- **WHAT IS EXPECTED**
In the entries below, find the line with "[75,461,285,472] Using GitHub" and the line with "[395,316,478,327] Continuoues ->". Repeat exactly everything between them, those two lines included, but not the pictures.

- **INPUT RECORDS**
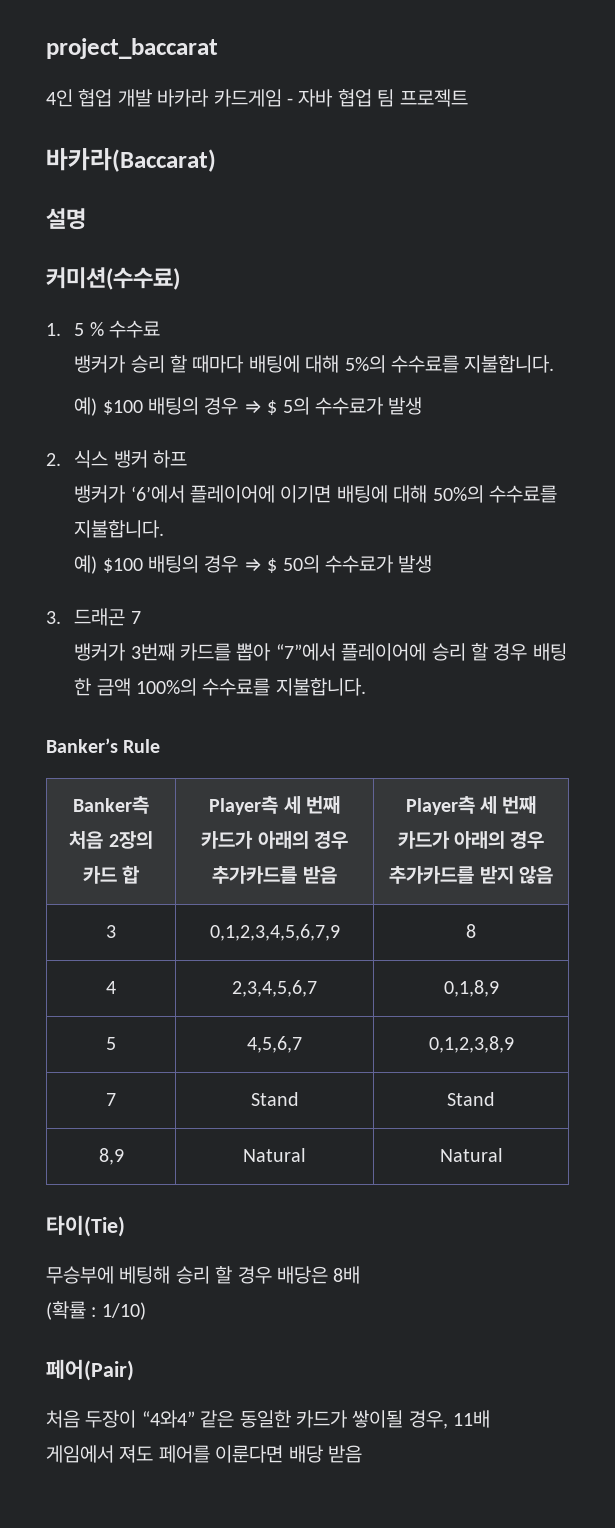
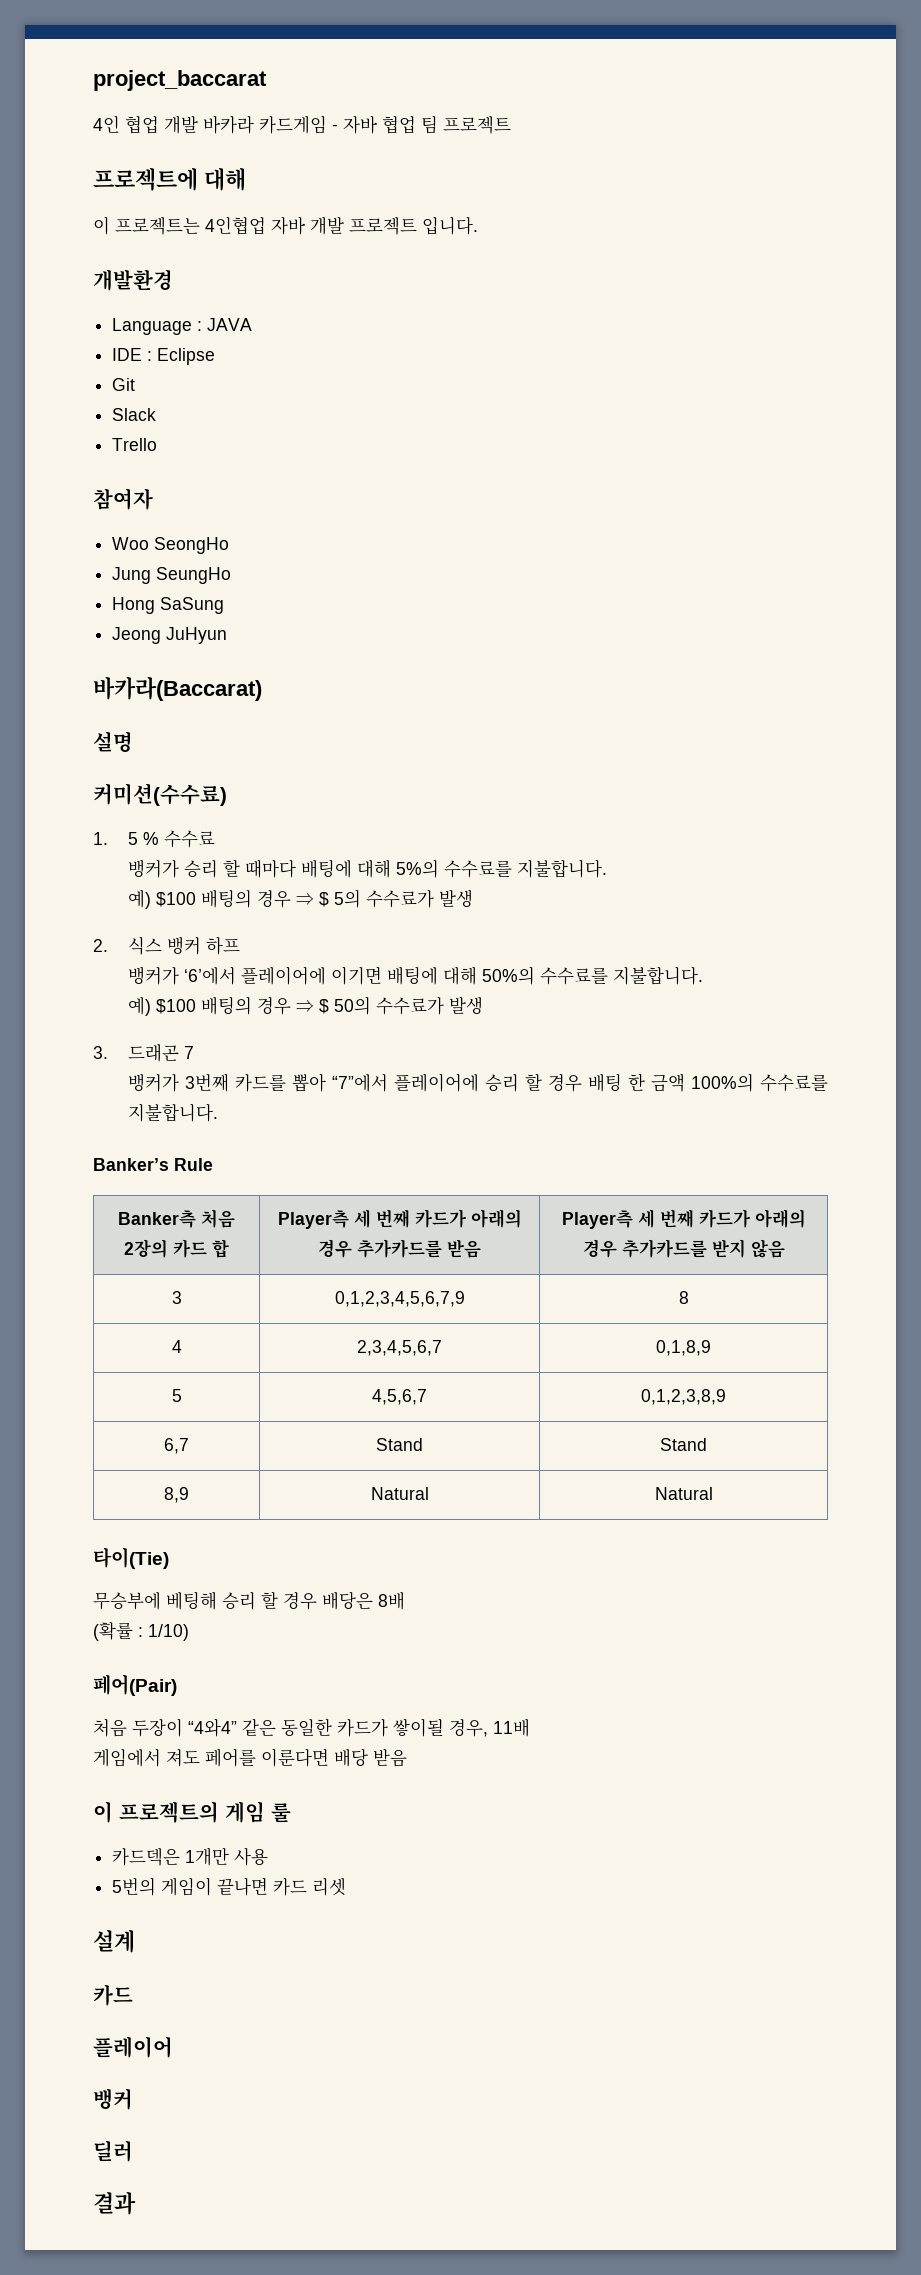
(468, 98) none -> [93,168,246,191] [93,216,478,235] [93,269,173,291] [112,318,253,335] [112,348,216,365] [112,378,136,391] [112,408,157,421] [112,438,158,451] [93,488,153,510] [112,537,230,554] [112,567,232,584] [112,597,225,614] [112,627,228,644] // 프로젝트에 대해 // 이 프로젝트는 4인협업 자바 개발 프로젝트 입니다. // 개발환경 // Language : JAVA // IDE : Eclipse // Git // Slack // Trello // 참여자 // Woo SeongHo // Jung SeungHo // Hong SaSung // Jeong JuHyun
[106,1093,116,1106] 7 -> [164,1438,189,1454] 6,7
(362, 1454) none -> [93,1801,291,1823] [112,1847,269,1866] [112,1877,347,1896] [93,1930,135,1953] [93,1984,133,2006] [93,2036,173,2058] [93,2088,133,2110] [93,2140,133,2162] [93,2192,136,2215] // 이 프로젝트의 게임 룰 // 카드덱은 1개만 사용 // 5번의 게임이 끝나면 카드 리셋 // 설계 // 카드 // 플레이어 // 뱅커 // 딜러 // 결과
--
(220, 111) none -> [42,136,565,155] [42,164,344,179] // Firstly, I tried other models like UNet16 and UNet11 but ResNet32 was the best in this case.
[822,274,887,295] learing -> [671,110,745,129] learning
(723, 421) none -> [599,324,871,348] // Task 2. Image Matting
* * *
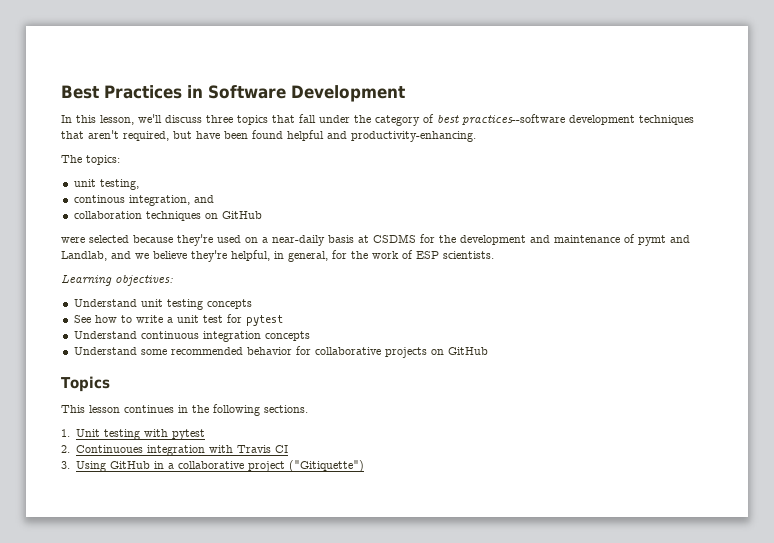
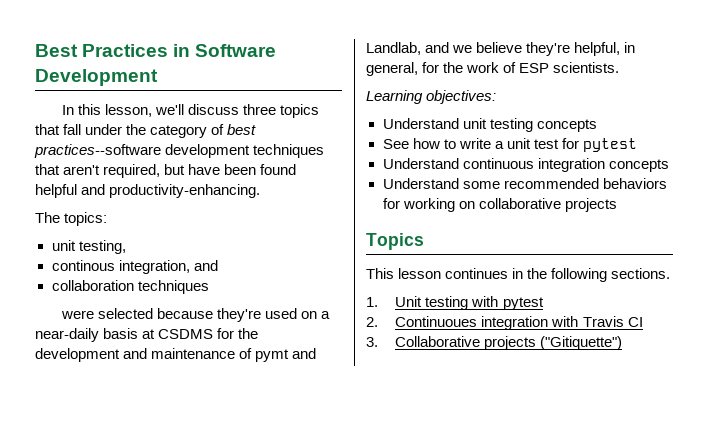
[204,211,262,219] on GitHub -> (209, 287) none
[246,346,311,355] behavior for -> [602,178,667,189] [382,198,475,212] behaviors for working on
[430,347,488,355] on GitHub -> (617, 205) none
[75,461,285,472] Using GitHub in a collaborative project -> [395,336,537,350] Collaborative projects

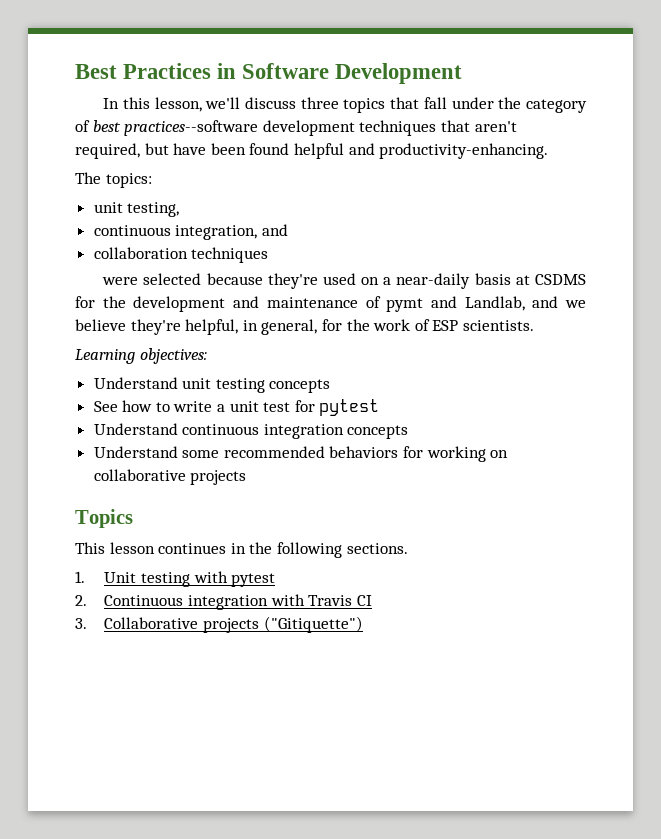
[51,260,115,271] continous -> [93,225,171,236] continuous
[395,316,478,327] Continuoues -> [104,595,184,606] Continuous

- **WORKED SOLUTION**
[75,461,285,472] Using GitHub in a collaborative project -> [395,336,537,350] Collaborative projects

[51,260,115,271] continous -> [93,225,171,236] continuous
[395,316,478,327] Continuoues -> [104,595,184,606] Continuous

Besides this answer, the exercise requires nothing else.